#### [WHAT IS REQUIRED]
Starting at the line that contains "text: Threshold Discretize", transcribe each line exactly through the end of the data below, and skip any pictures.

#### [RECORDS PROVIDED]
============

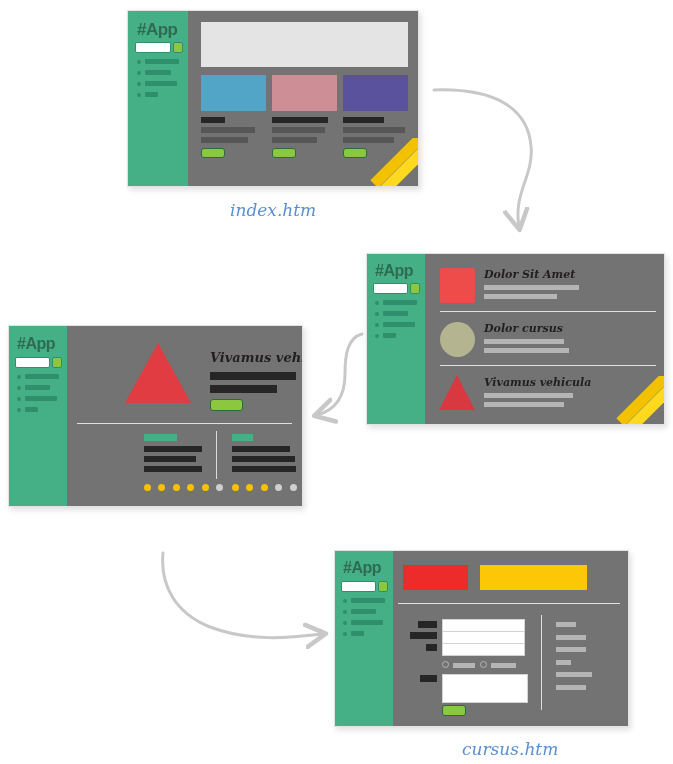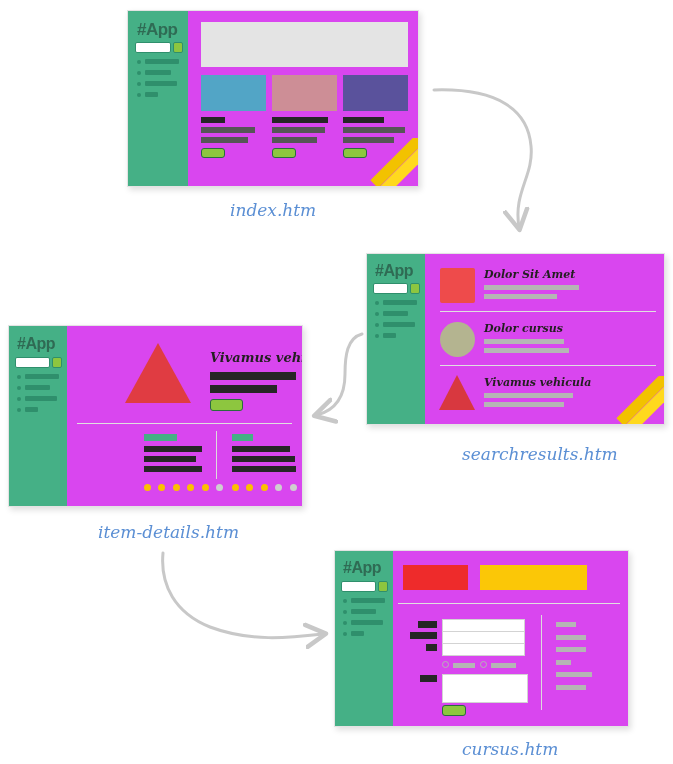"Dolor Sit Amet" .body-area { background: #d946ef -> #737373 }
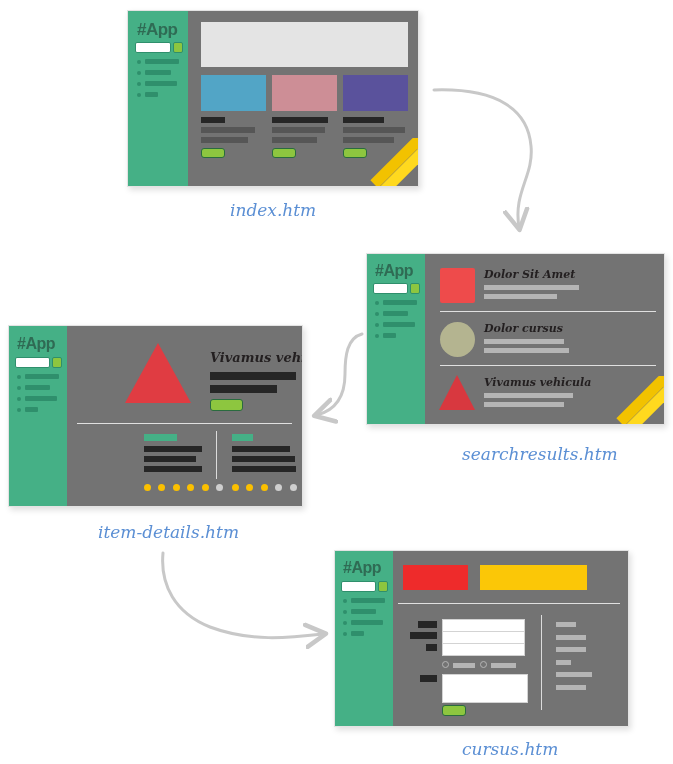"searchresults.htm" div.hand { html: <div>searchresults.htm</div> -> none }
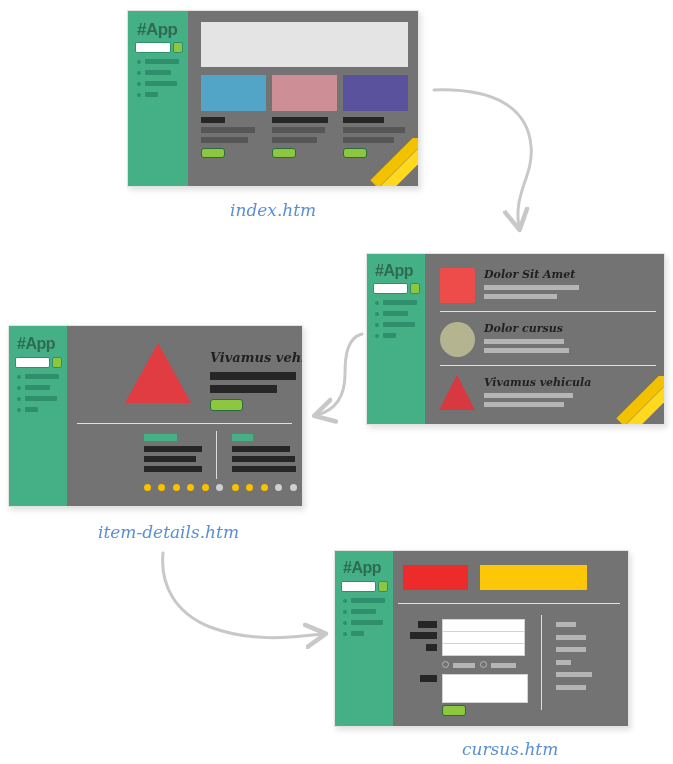"item-details.htm" div.hand { html: <div>item-details.htm</div> -> none }
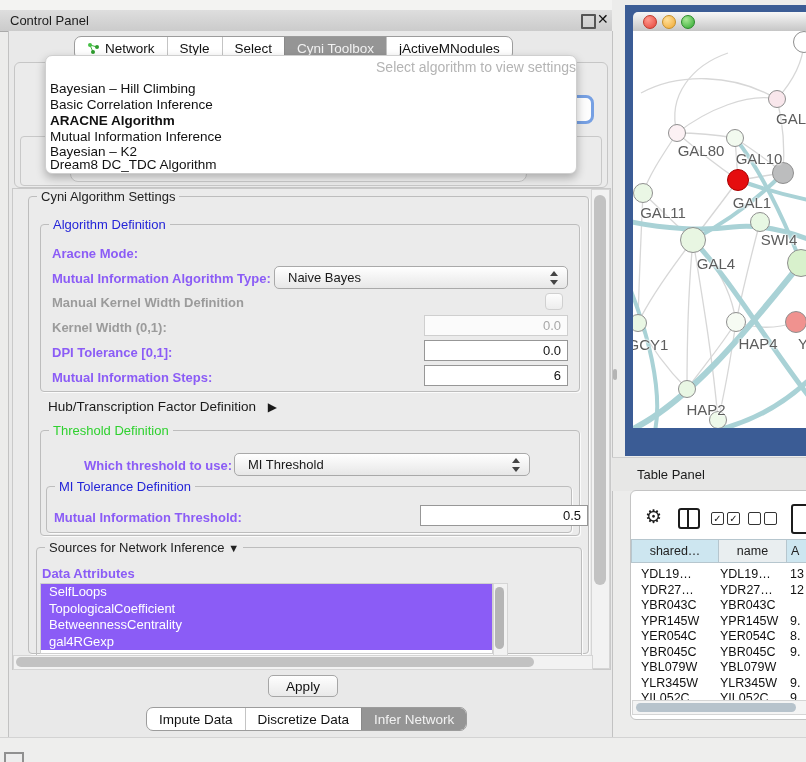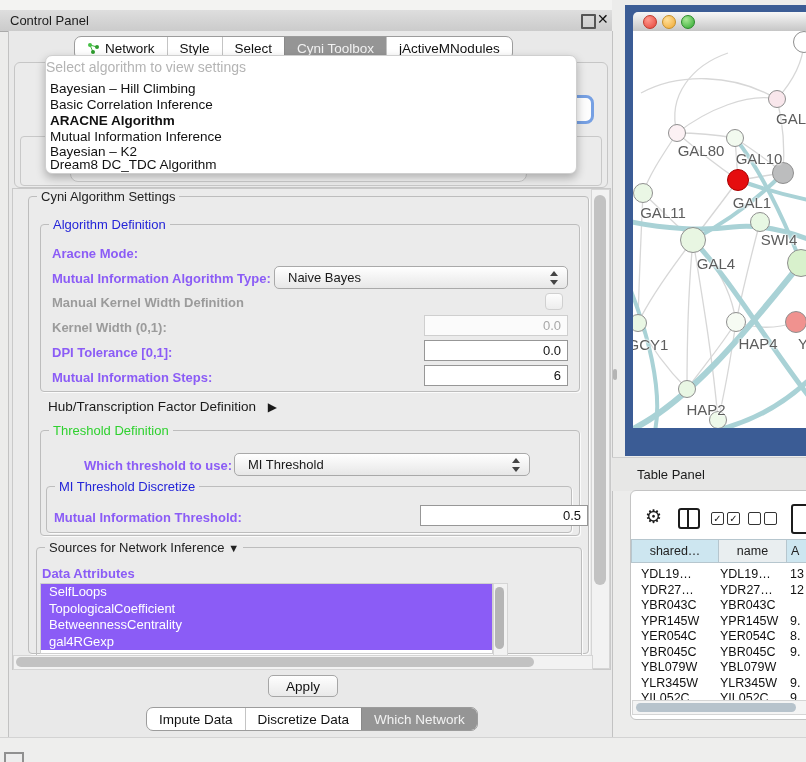"Select algorithm to view settings" .popup-ph { text-align: left -> right }
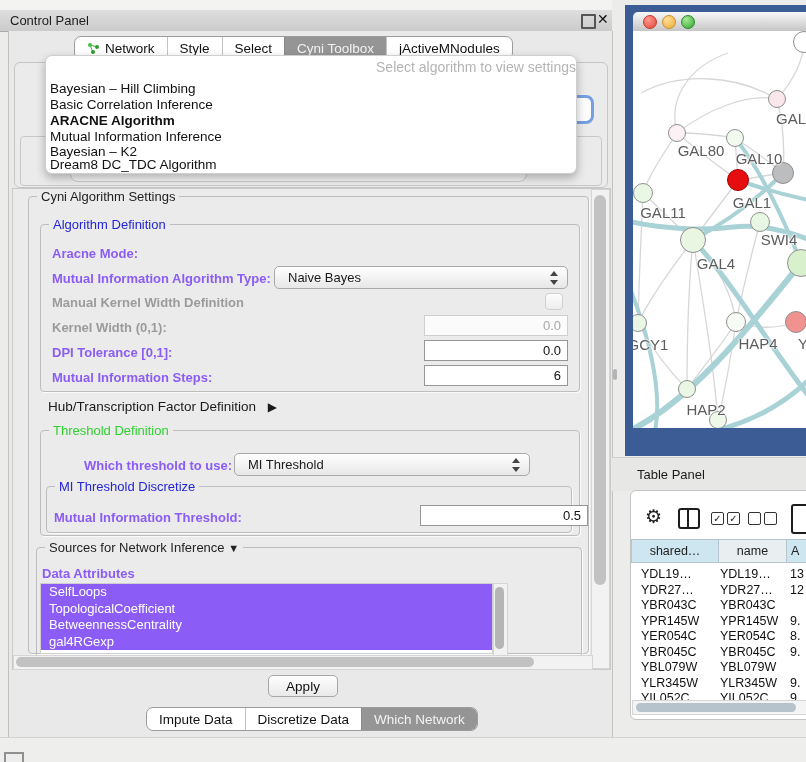"MI Threshold Discretize" span.gl { text: Threshold Discretize -> Tolerance Definition }
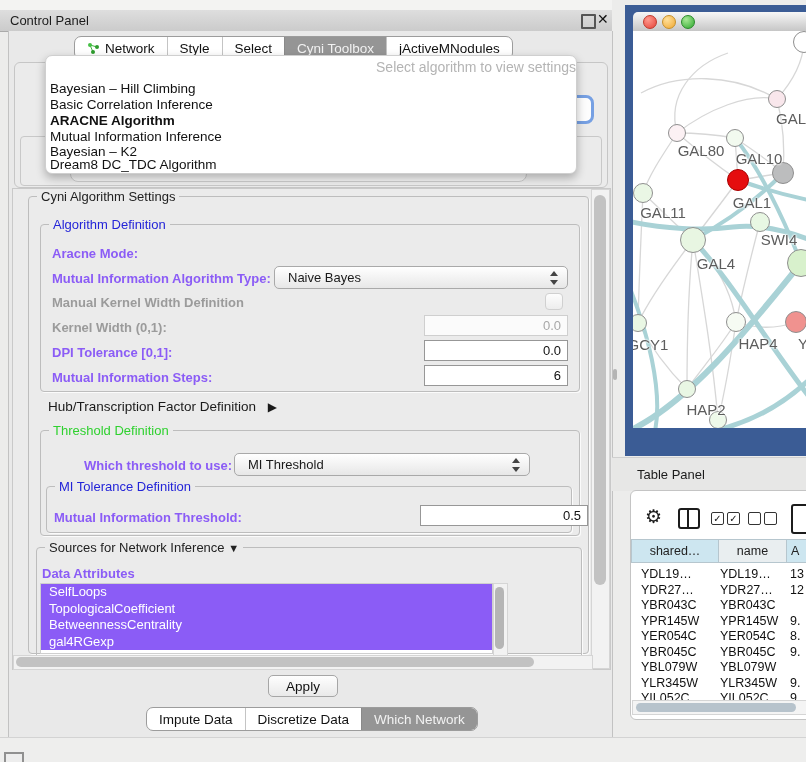"Which Network" span { text: Which -> Infer }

============

#### [TASK RESULT]
"MI Threshold Discretize" span.gl { text: Threshold Discretize -> Tolerance Definition }
"Which Network" span { text: Which -> Infer }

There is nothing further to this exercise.